Christian Kotchoni

Personal information
- Full name: Christian Akande Kotchoni
- Date of birth: 20 July 1988 (age 37)
- Place of birth: Parakou, Benin
- Height: 1.95 m (6 ft 5 in)
- Position(s): Striker

Team information
- Current team: Türk Ocağı

Youth career
- Cheminots Cotonou

Senior career*
- Years: Team / Apps / (Gls)
- 2008–2009: Denizlispor / 20 / (7)
- 2008–2009: → Kartalspor (loan) / 13 / (5)
- 2009–2011: Requins FC
- 2011–2012: Al Nahda
- 2012–2013: AS Police
- 2013–2014: Cape Town
- 2018–: Türk Ocağı

= Christian Akande Kotchoni =

Beninese footballer

Christian Akande Kotchoni (born 20 July 1988 in Parakou) is a Beninese international footballer who plays as a striker for Türk Ocağı.

== Career ==
Akane began his career with Cheminots Cotonou than joined in January 2008 to Denizlispor, played his first game in the Süper Lig on 13 January 2009 vs.

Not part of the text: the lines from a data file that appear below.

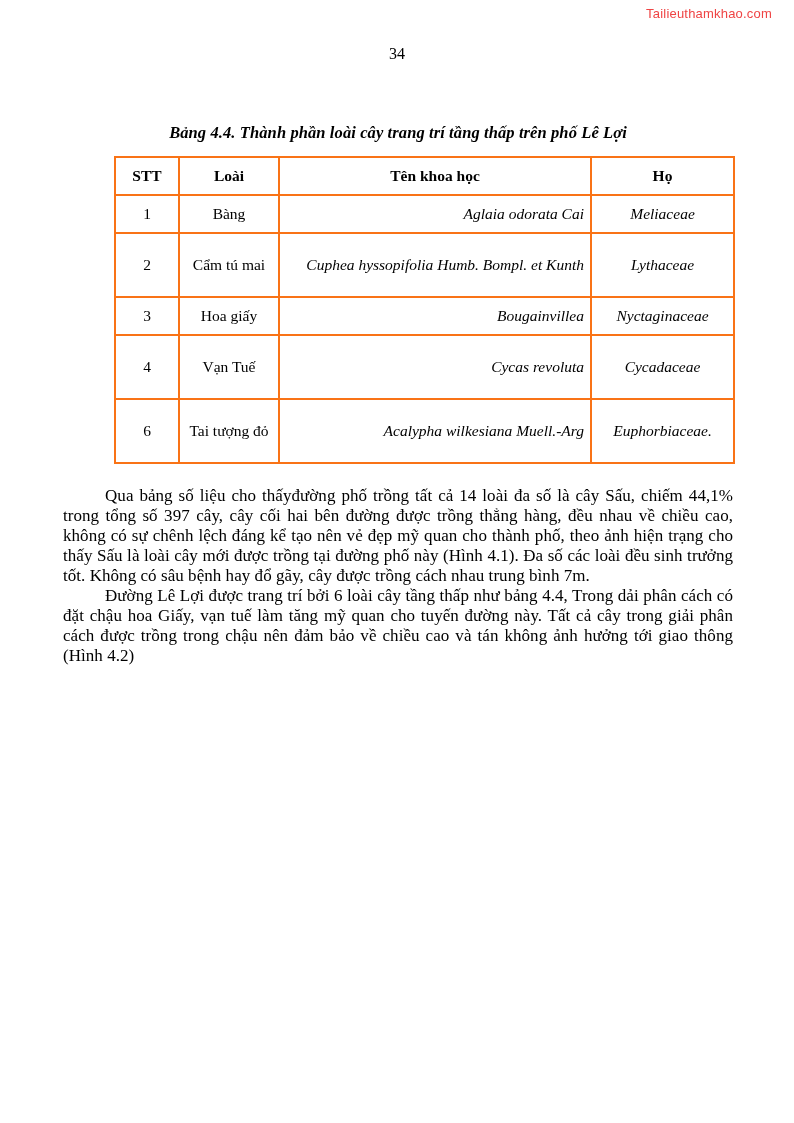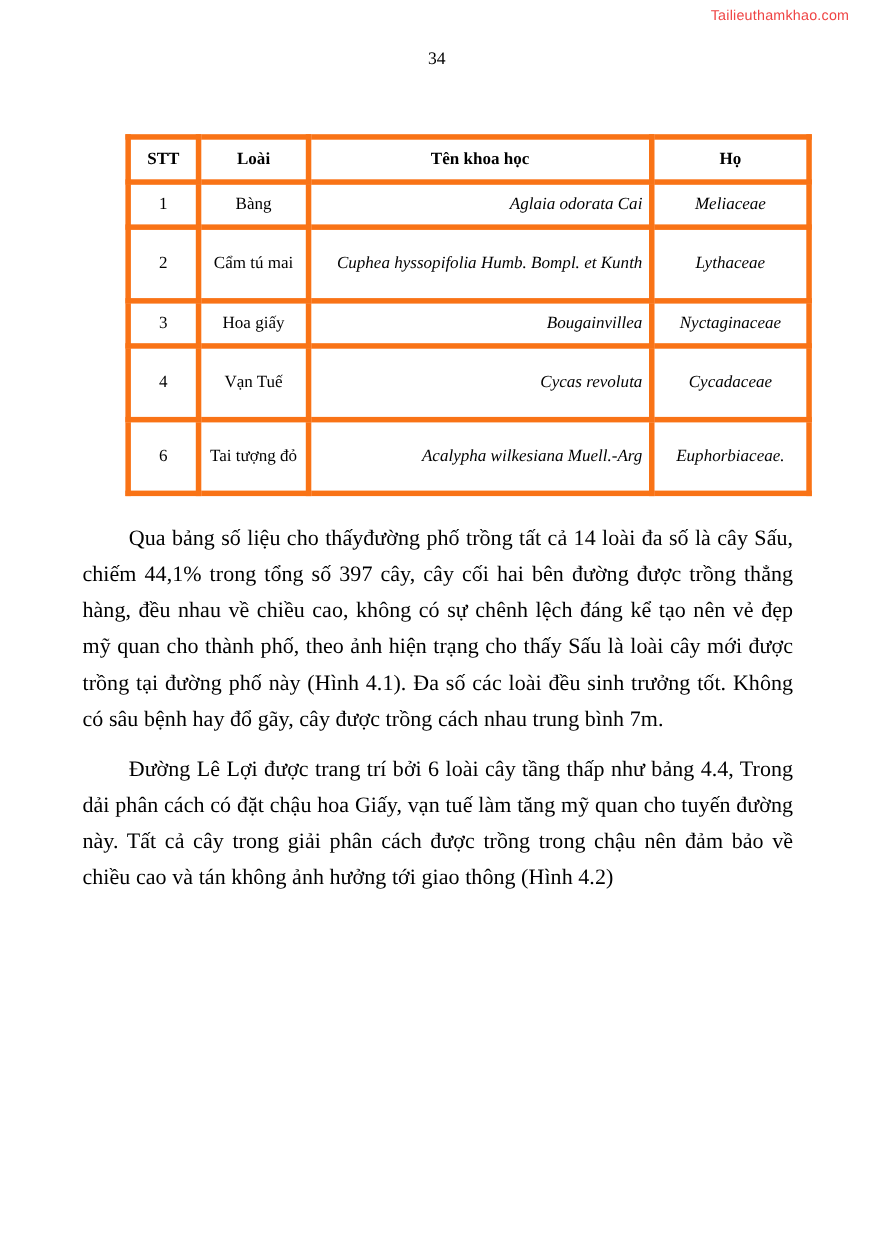--- a/index.html
+++ b/index.html
@@ -70,21 +70,21 @@
   
   .species-table {
     border-collapse: collapse;
     table-layout: fixed;
     width: 619px;
     margin: 0 0 0 51px;
     border: 1.6px solid #1a1a1a;
   }
   .species-table td,
   .species-table th {
-    border: 5px solid #f97316;
+    border: 2px solid #f97316;
     font-size: 15.5px;
     line-height: 26px;
     padding: 3px 6px;
     vertical-align: middle;
   }
   .species-table th {
     font-weight: bold;
     text-align: center;
     height: 30px;
   }
@@ -104,39 +104,40 @@
     text-align: center;
   }
   .row-tall td { height: 56px; }
   .row-std td  { height: 30px; }
 
   
   .body-text {
     margin: 22px 0 0 0;
   }
   .body-text p {
-    margin: 12px;
+    margin: 0;
     text-indent: 42px;
     text-align: justify;
-    font-size: 20px;
-    line-height: 33px;
+    font-size: 17px;
+    line-height: 20px;
     letter-spacing: 0.05px;
   }
 </style>
 </head>
 <body>
 
 <div class="page">
 
   <div class="watermark">Tailieuthamkhao.com</div>
 
   <div class="page-number">34</div>
 
   <div class="content">
 
+    <div class="table-caption">Bảng 4.4. Thành phần loài cây trang trí tầng thấp trên phố Lê Lợi</div>
 
     <table class="species-table">
       <colgroup>
         <col class="col-stt">
         <col class="col-loai">
         <col class="col-sci">
         <col class="col-fam">
       </colgroup>
       <thead>
         <tr>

Bursaspor and scored than on 10 February 2009 his first goal against Konyaspor. After six months was loaned out on 4 August 2008 to Kartalspor and played his first match on 1 September 2008 vs Altay Izmir. He left in summer 2009 the Turkey and his club Denizlispor to return to Benin, who signed for Requins de l'Atlantique FC.